• [TASK STATEMENT]: The lines from the one containing "Skanto | Dimmable" through the final line of the data below must be written out exactly, both included, and nothing more.

====

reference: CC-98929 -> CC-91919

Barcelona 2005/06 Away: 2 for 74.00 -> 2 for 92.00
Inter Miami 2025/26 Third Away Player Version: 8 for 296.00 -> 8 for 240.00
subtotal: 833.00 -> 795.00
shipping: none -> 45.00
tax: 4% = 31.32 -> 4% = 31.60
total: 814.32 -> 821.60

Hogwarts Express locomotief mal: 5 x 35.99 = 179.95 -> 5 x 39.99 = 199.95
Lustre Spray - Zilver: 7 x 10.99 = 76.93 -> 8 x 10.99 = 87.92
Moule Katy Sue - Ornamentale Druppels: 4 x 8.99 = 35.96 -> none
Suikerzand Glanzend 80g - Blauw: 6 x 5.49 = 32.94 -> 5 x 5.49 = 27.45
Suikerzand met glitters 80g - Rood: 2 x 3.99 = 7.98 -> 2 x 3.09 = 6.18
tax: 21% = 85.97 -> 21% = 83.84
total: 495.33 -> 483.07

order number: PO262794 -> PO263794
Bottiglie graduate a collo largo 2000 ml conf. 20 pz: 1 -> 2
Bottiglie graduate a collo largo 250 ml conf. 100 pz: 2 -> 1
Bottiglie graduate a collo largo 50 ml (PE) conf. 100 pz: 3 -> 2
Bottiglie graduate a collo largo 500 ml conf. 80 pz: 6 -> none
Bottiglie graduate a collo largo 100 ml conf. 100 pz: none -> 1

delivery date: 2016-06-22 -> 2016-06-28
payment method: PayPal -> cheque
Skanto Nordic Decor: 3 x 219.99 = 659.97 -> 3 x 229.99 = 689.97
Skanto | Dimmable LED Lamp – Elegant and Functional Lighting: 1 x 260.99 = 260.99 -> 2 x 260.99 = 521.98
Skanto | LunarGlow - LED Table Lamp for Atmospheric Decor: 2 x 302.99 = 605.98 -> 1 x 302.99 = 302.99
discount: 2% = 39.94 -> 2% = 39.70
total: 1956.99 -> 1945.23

====

• [YOUR SOLUTION]:
Skanto | Dimmable LED Lamp – Elegant and Functional Lighting: 1 x 260.99 = 260.99 -> 2 x 260.99 = 521.98
Skanto | LunarGlow - LED Table Lamp for Atmospheric Decor: 2 x 302.99 = 605.98 -> 1 x 302.99 = 302.99
discount: 2% = 39.94 -> 2% = 39.70
total: 1956.99 -> 1945.23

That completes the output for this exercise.